Никто не нуждался в объяснении. Это были те самые «цацки», любовь которых к моему отцу объясняла такое медленное охлаждение его тела. Их число свидетельствовало о присущем ему любопытстве к жизни, а их лица — о его снисходительном и разнообразном вкусе: среди них были молодые и зрелые, толстые и тонкие, смешливые и задумчивые, светлые и темные, и не только красивые, но также обычные и несколько вполне уродливых. Я пробовал их пересчитать, но так и не сумел, потому что они все время передвигались с места на место и стояли вплотную друг к другу.
— Интересно, сколько придет на мои похороны, — смеется Айелет за моей спиной, читая описание похорон ее деда.

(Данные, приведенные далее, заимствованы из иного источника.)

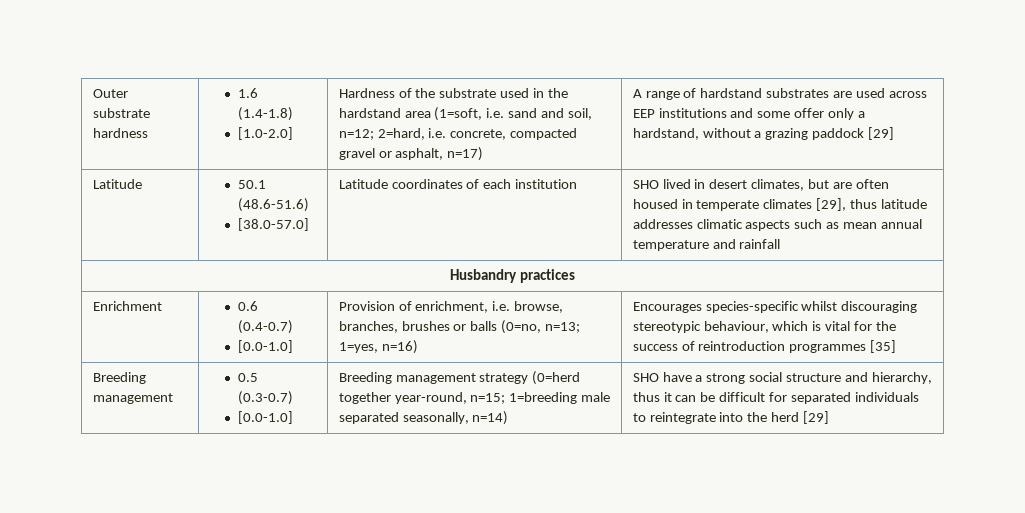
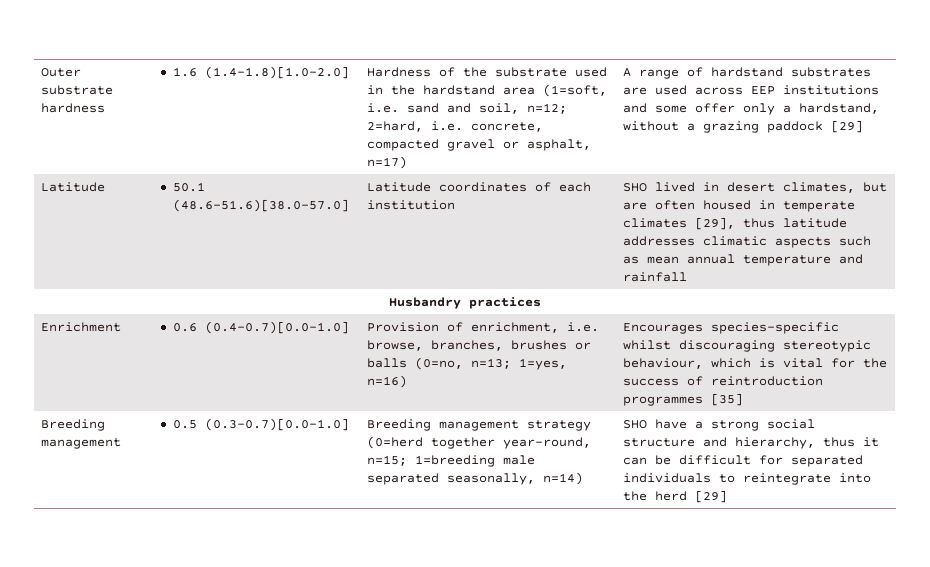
- 1.6 (1.4-1.8)
- [1.0-2.0]
+ 1.6 (1.4-1.8)[1.0-2.0]
- Latitude | 50.1 (48.6-51.6)
- [38.0-57.0] | Latitude coordinates of each institution | SHO lived in desert climates, but are often housed in temperate climates [29], thus latitude addresses climatic aspects such as mean annual temperature and rainfall
+ Latitude | 50.1 (48.6-51.6)[38.0-57.0] | Latitude coordinates of each institution | SHO lived in desert climates, but are often housed in temperate climates [29], thus latitude addresses climatic aspects such as mean annual temperature and rainfall
- Enrichment | 0.6 (0.4-0.7)
- [0.0-1.0] | Provision of enrichment, i.e. browse, branches, brushes or balls (0=no, n=13; 1=yes, n=16) | Encourages species-specific whilst discouraging stereotypic behaviour, which is vital for the success of reintroduction programmes [35]
+ Enrichment | 0.6 (0.4-0.7)[0.0-1.0] | Provision of enrichment, i.e. browse, branches, brushes or balls (0=no, n=13; 1=yes, n=16) | Encourages species-specific whilst discouraging stereotypic behaviour, which is vital for the success of reintroduction programmes [35]
- Breeding management | 0.5 (0.3-0.7)
- [0.0-1.0] | Breeding management strategy (0=herd together year-round, n=15; 1=breeding male separated seasonally, n=14) | SHO have a strong social structure and hierarchy, thus it can be difficult for separated individuals to reintegrate into the herd [29]
+ Breeding management | 0.5 (0.3-0.7)[0.0-1.0] | Breeding management strategy (0=herd together year-round, n=15; 1=breeding male separated seasonally, n=14) | SHO have a strong social structure and hierarchy, thus it can be difficult for separated individuals to reintegrate into the herd [29]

В отличие от тебя, дочка, мой отец никогда не бросал своих возлюбленных, он только позволял им отдалиться, или отпасть, или исчезнуть, а если они были из типа женщин возвратно-приходящих, он не говорил: «Я знал, что ты вернешься». И в отличие от тебя, Михаэль, у которого все три женщины, познанные тобою в твоей полувековой с лишним жизни, начинались с буквы А и все три были высокими и сильными, у него они начинались со всех букв алфавита и среди них были и тоненькие, и низенькие, но все они источали сильный до слез запах цитрусовых корок, который свидетельствовал о предварительном уговоре, и на лице у всех был один и тот же знак. Не какая-то складка на переносице, и не шрам или не «не-шрам», и не татуировка тайного ордена, но такая себе маленькая морщинка, у которой важно не столько место, сколько выражение. У нашей Убивицы она выделялась очень сильно, у других немного меньше, а у третьих была смазана, почти не видна. <Не эта ли морщинка с самого начала притягивала его к ним? Или же их всех пометила этим знаком его любовь к ним [их любовь к нему]?>
Вся деревня с большим интересом разглядывала женщин моего отца, узнавая некоторые лица, указывая пальцем и шепотом называя имена. Но они — возможно, в силу уверенности, вызванной их большим числом [возможно, в силу уверенности, которую стая вселяет в своих членов], — не реагировали, даже взглядом. Не рассматривали нас, только смотрели друг на друга — некоторые с едва заметным кивком: «Я тебя помню», некоторые слегка приподняв подбородок, удивленно: «Что, и ты тоже?» — но, главное, в согласии с тем, что они и без того знали и принимали: «Я не единственная».